--- Data records ---

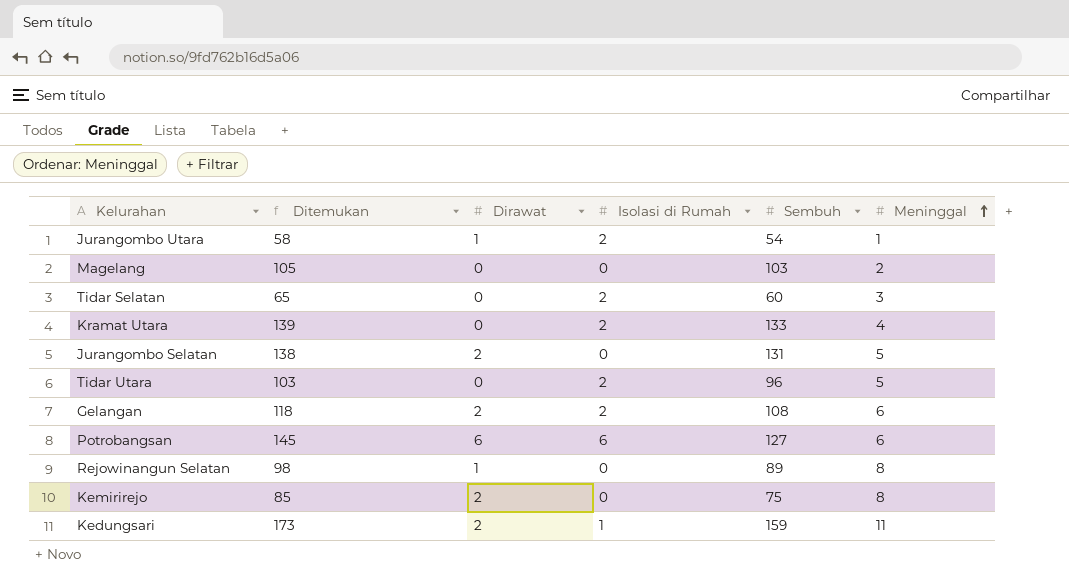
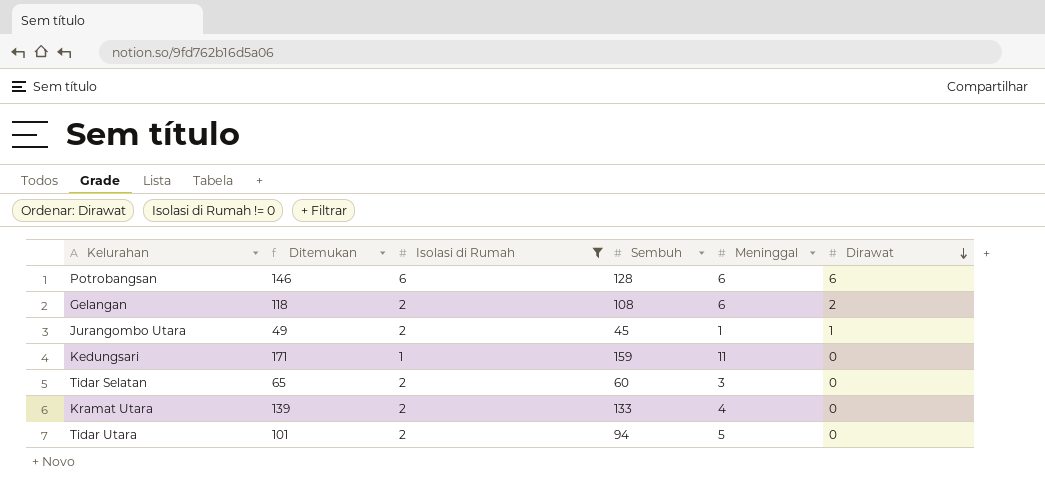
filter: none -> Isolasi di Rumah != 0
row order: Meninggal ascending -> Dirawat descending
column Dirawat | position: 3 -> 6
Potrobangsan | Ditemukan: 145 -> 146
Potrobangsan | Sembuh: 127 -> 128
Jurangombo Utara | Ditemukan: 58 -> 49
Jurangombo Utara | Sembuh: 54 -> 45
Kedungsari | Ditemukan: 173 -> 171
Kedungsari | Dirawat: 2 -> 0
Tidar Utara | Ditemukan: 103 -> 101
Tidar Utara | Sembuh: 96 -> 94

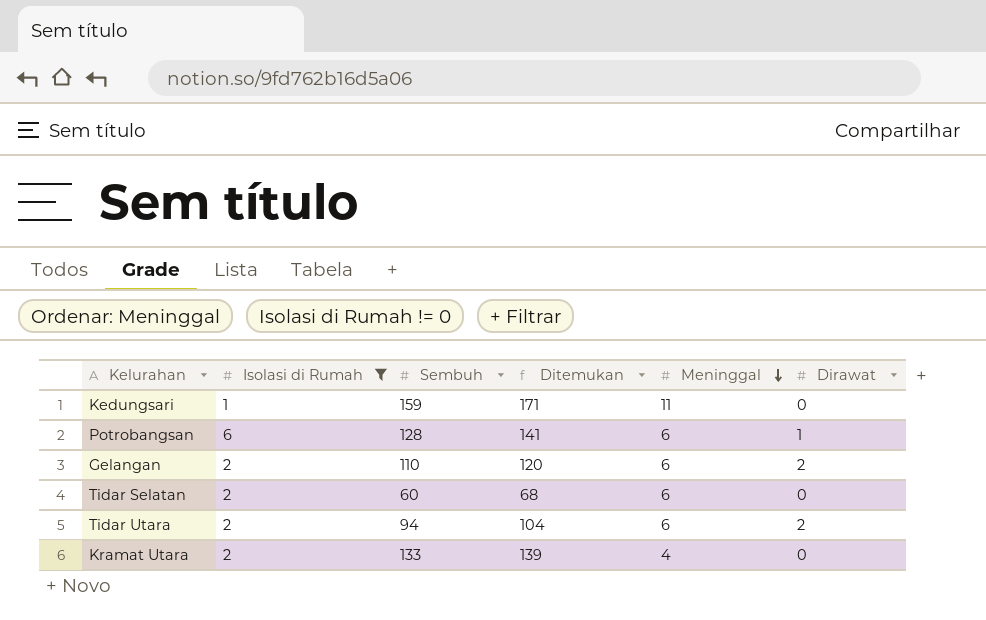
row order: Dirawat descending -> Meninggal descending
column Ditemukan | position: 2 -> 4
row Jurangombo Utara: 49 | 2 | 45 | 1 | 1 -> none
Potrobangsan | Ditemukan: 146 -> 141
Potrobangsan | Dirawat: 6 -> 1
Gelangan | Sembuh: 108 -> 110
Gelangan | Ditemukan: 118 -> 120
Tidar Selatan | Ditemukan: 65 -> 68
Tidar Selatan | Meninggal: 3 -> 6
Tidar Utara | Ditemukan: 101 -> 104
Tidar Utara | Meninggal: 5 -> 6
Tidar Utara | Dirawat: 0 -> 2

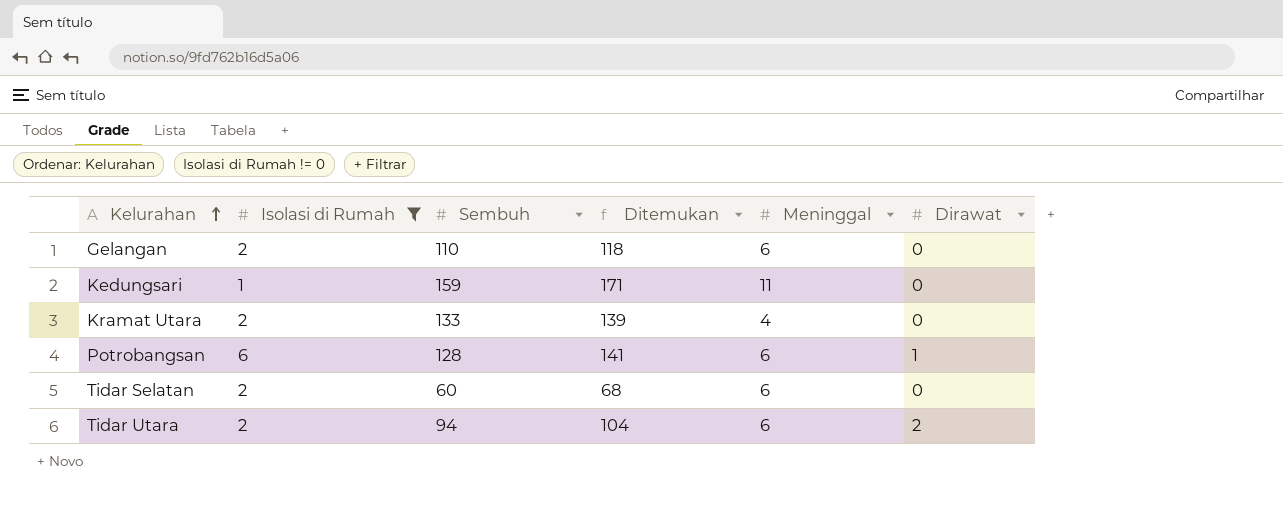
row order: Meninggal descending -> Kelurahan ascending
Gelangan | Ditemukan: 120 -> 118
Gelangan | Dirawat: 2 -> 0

---

* **Exercise instructions**
Reproduce the data verbatim and omit each image.

* **Answer section**
filter: none -> Isolasi di Rumah != 0
row order: Meninggal ascending -> Dirawat descending
column Dirawat | position: 3 -> 6
Potrobangsan | Ditemukan: 145 -> 146
Potrobangsan | Sembuh: 127 -> 128
Jurangombo Utara | Ditemukan: 58 -> 49
Jurangombo Utara | Sembuh: 54 -> 45
Kedungsari | Ditemukan: 173 -> 171
Kedungsari | Dirawat: 2 -> 0
Tidar Utara | Ditemukan: 103 -> 101
Tidar Utara | Sembuh: 96 -> 94

row order: Dirawat descending -> Meninggal descending
column Ditemukan | position: 2 -> 4
row Jurangombo Utara: 49 | 2 | 45 | 1 | 1 -> none
Potrobangsan | Ditemukan: 146 -> 141
Potrobangsan | Dirawat: 6 -> 1
Gelangan | Sembuh: 108 -> 110
Gelangan | Ditemukan: 118 -> 120
Tidar Selatan | Ditemukan: 65 -> 68
Tidar Selatan | Meninggal: 3 -> 6
Tidar Utara | Ditemukan: 101 -> 104
Tidar Utara | Meninggal: 5 -> 6
Tidar Utara | Dirawat: 0 -> 2

row order: Meninggal descending -> Kelurahan ascending
Gelangan | Ditemukan: 120 -> 118
Gelangan | Dirawat: 2 -> 0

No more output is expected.